No, the producers didn't lose track, they lost their jobs and were replaced.
I took it that he meant they preferred the later theme tune (hence their using it).
^I never felt it made much sense to take the concept of 24 beyond a single season, at least not with the same characters. Some ideas work great in a limited form, but get stretched too far if you try to sustain them indefinitely. (Not that I thought 24 worked great. I gave up on it after 2-3 episodes because Bauer was too violent for me. But I thought it was a clever idea in principle. As a one-season thing, that is. Having the same guy keep getting into equivalent "you have exactly 24 hours to save the world" situations year after year after year was just ridiculous.)
I think the '24 hours to save the world' (or US) thing just requires the same sort of willing suspension of disbelief the viewer needs to afford the Die Hard or James Bond series. Besides, given the nature of CTU, it's perhaps more credible than they find themselves in this situation than e.g. Bruce Willis' John McClane, perenially 'the wrong man in the wrong place at the wrong time.'
And it wasn't always '24 hours to save the world.' For example, in S2, Jack spent the first 12 hours or so trying to stop a nuke going off in LA, then the next 12 trying to stop the US going to war with the wrong country, which had been framed for the attack. S8's first 2/3 were about the attempt to assassinate President Hassan, the last 1/3 about Jack avenging someone.
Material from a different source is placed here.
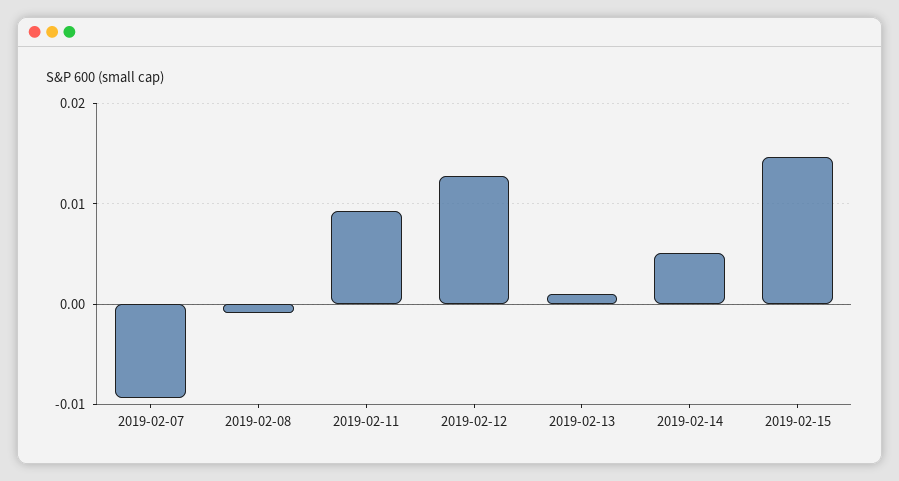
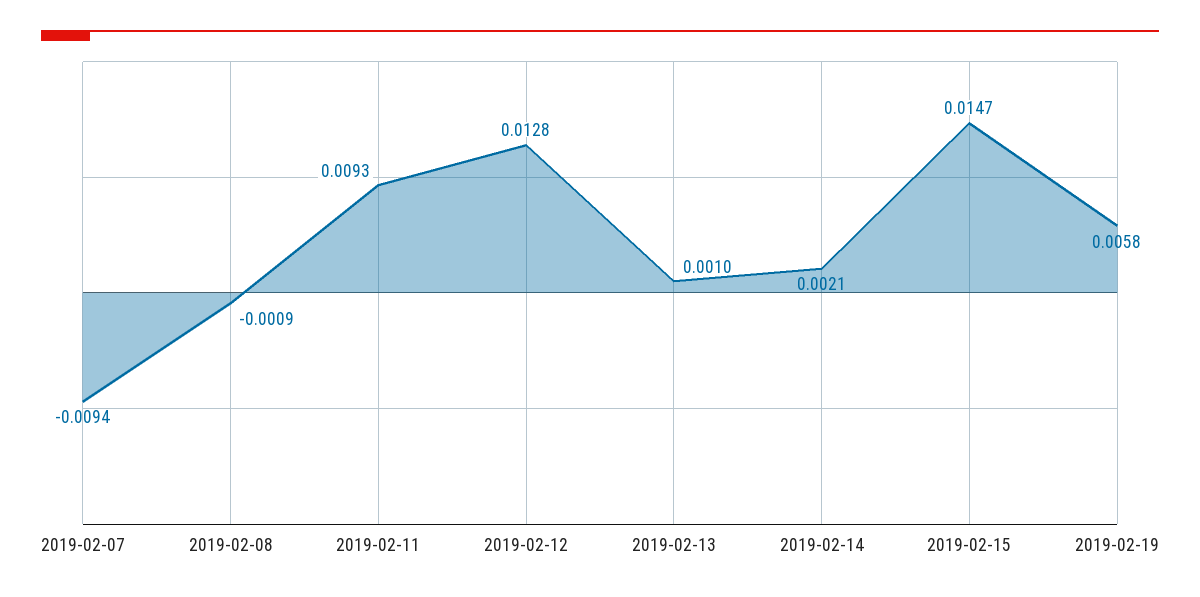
2019-02-14: 0.005 -> 0.0021
2019-02-19: none -> 0.0058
And the 24 hours usually changed from time-frame to time-frame, S1 was the only series set over the course of a single day.
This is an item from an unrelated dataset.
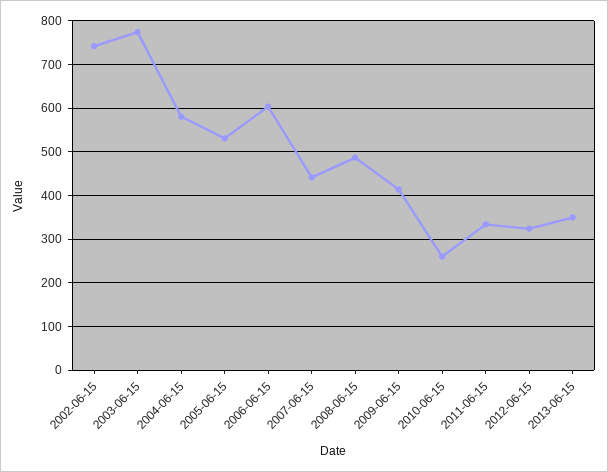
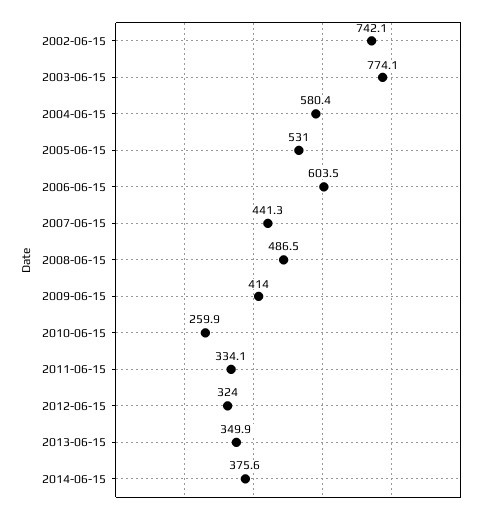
2014-06-15: none -> 375.6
But, all in all, if the relatively restrained Bauer of early S1 (where the most he did was, er, shoot his boss in the leg with a tranquilizer dart - I did say 'relatively restrained') was too much for you, then you were wise to avoid later seasons, given that in S2's opener, he murdered a paedophile in cold blood and then demanded a hacksaw to chop his head off, all so he could infiltrate a terrorist gang!
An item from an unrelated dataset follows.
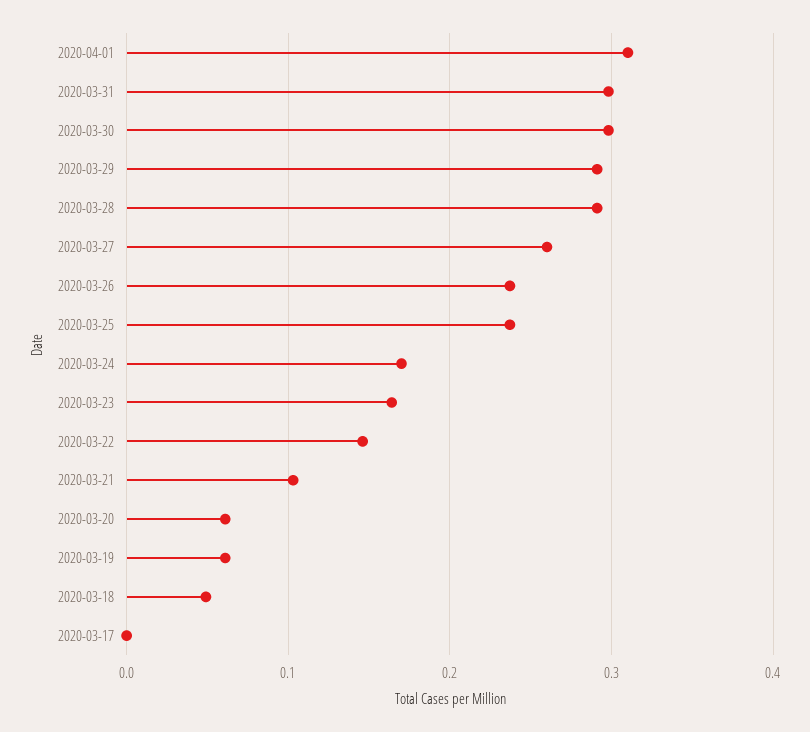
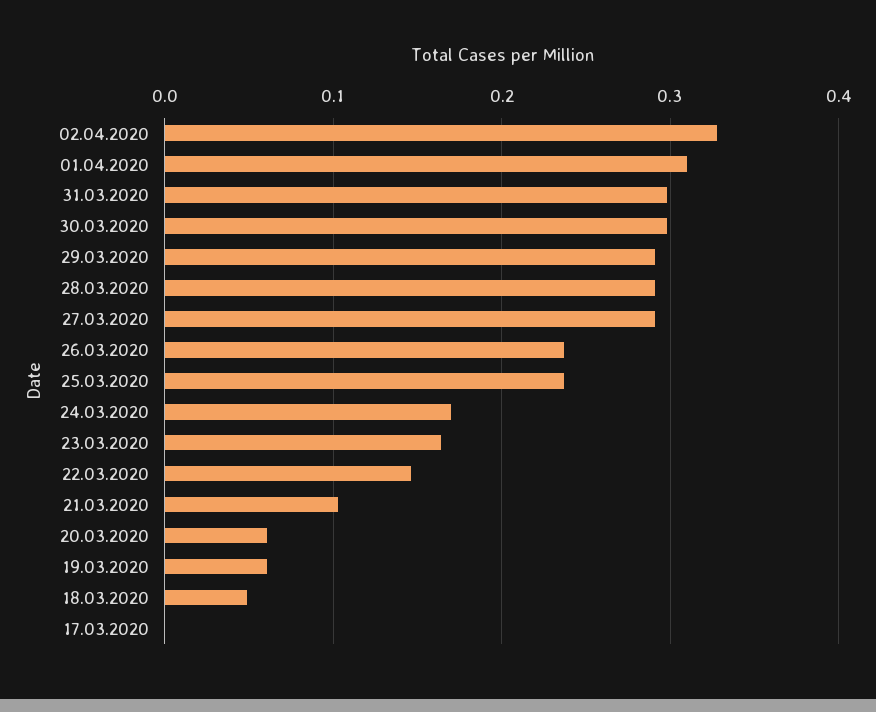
2020-03-27: 0.26 -> 0.29
02.04.2020: none -> 0.33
Same with Heroes. Its first season was great, but that's largely because it was designed to be a single-season story with a beginning, middle, and end. The idea was to start over with mostly new characters and situations in the second season. But the actors proved so popular that the network insisted on keeping them around, even though their stories were already over. And so the next three years were just going through the motions and repeating the first season's formulas. So that's kind of the opposite of this thread's topic -- the show suffered because of what wasn't dropped after the first season.
I never thought of it like that before, but that makes a lot of sense all right. Of course, they could have made great subsequent seasons - S2 could should have been an X2/ Superman 2/ The Dark Knight, compared with season one's pilot/ origin story - but the writing just wasn't there.